What you have to do: The lines to print are the one containing "126px; height: 56px;" and every line after it through the end of the entries below. Print them exactly and nothing else.

──────────

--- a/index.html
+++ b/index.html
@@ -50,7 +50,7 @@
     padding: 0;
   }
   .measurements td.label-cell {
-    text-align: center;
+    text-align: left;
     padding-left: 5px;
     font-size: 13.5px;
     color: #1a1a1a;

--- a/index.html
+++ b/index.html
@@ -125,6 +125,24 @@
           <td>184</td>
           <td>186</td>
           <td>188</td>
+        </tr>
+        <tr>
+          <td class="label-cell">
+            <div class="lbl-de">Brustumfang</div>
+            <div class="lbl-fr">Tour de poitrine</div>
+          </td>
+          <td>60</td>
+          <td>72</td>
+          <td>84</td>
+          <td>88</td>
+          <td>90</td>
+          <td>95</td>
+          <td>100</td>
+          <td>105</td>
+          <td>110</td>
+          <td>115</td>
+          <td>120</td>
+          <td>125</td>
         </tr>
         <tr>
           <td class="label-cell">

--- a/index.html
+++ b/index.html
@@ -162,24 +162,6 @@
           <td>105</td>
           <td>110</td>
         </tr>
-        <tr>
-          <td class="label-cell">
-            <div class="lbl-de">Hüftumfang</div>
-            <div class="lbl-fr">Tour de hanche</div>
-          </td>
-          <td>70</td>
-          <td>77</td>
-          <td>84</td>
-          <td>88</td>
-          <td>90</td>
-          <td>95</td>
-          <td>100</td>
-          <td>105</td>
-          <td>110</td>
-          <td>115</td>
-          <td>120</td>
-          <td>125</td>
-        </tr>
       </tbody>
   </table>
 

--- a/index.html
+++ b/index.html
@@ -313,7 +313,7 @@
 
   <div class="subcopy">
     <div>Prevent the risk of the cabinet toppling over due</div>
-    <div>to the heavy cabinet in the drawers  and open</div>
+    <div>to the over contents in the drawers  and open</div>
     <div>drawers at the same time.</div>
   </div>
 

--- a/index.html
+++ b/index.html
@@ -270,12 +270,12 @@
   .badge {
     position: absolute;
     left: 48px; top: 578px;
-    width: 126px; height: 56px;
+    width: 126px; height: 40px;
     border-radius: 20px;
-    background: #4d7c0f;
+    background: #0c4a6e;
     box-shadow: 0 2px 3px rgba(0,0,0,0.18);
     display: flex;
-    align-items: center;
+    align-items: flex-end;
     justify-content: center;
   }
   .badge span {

──────────

Task solution:
-    width: 126px; height: 56px;
+    width: 126px; height: 40px;
     border-radius: 20px;
-    background: #4d7c0f;
+    background: #0c4a6e;
     box-shadow: 0 2px 3px rgba(0,0,0,0.18);
     display: flex;
-    align-items: center;
+    align-items: flex-end;
     justify-content: center;
   }
   .badge span {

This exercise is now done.